─── Provided records

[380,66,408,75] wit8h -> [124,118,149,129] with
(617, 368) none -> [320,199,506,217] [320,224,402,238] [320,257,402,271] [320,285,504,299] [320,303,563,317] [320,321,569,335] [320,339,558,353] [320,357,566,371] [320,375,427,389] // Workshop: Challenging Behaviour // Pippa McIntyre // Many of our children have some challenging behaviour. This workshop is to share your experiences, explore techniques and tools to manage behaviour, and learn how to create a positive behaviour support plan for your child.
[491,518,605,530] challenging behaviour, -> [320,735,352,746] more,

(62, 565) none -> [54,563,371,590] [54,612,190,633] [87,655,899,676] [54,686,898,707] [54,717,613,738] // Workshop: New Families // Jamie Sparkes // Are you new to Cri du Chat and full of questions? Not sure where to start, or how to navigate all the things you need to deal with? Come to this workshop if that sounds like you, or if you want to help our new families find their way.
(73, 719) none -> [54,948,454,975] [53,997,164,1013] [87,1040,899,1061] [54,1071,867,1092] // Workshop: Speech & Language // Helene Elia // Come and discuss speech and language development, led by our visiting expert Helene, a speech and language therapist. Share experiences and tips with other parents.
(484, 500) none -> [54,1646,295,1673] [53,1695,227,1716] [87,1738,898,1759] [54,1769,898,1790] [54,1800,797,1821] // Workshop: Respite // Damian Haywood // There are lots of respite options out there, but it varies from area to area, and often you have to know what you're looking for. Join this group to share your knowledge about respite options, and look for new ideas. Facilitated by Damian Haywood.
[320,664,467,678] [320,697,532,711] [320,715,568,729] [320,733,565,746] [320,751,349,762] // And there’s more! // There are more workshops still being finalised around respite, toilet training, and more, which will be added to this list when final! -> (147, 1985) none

──────

### Problem details
Copy out the data exactly as it stands, leaving nothing out.

### Solution to this problem
[380,66,408,75] wit8h -> [124,118,149,129] with
(617, 368) none -> [320,199,506,217] [320,224,402,238] [320,257,402,271] [320,285,504,299] [320,303,563,317] [320,321,569,335] [320,339,558,353] [320,357,566,371] [320,375,427,389] // Workshop: Challenging Behaviour // Pippa McIntyre // Many of our children have some challenging behaviour. This workshop is to share your experiences, explore techniques and tools to manage behaviour, and learn how to create a positive behaviour support plan for your child.
[491,518,605,530] challenging behaviour, -> [320,735,352,746] more,

(62, 565) none -> [54,563,371,590] [54,612,190,633] [87,655,899,676] [54,686,898,707] [54,717,613,738] // Workshop: New Families // Jamie Sparkes // Are you new to Cri du Chat and full of questions? Not sure where to start, or how to navigate all the things you need to deal with? Come to this workshop if that sounds like you, or if you want to help our new families find their way.
(73, 719) none -> [54,948,454,975] [53,997,164,1013] [87,1040,899,1061] [54,1071,867,1092] // Workshop: Speech & Language // Helene Elia // Come and discuss speech and language development, led by our visiting expert Helene, a speech and language therapist. Share experiences and tips with other parents.
(484, 500) none -> [54,1646,295,1673] [53,1695,227,1716] [87,1738,898,1759] [54,1769,898,1790] [54,1800,797,1821] // Workshop: Respite // Damian Haywood // There are lots of respite options out there, but it varies from area to area, and often you have to know what you're looking for. Join this group to share your knowledge about respite options, and look for new ideas. Facilitated by Damian Haywood.
[320,664,467,678] [320,697,532,711] [320,715,568,729] [320,733,565,746] [320,751,349,762] // And there’s more! // There are more workshops still being finalised around respite, toilet training, and more, which will be added to this list when final! -> (147, 1985) none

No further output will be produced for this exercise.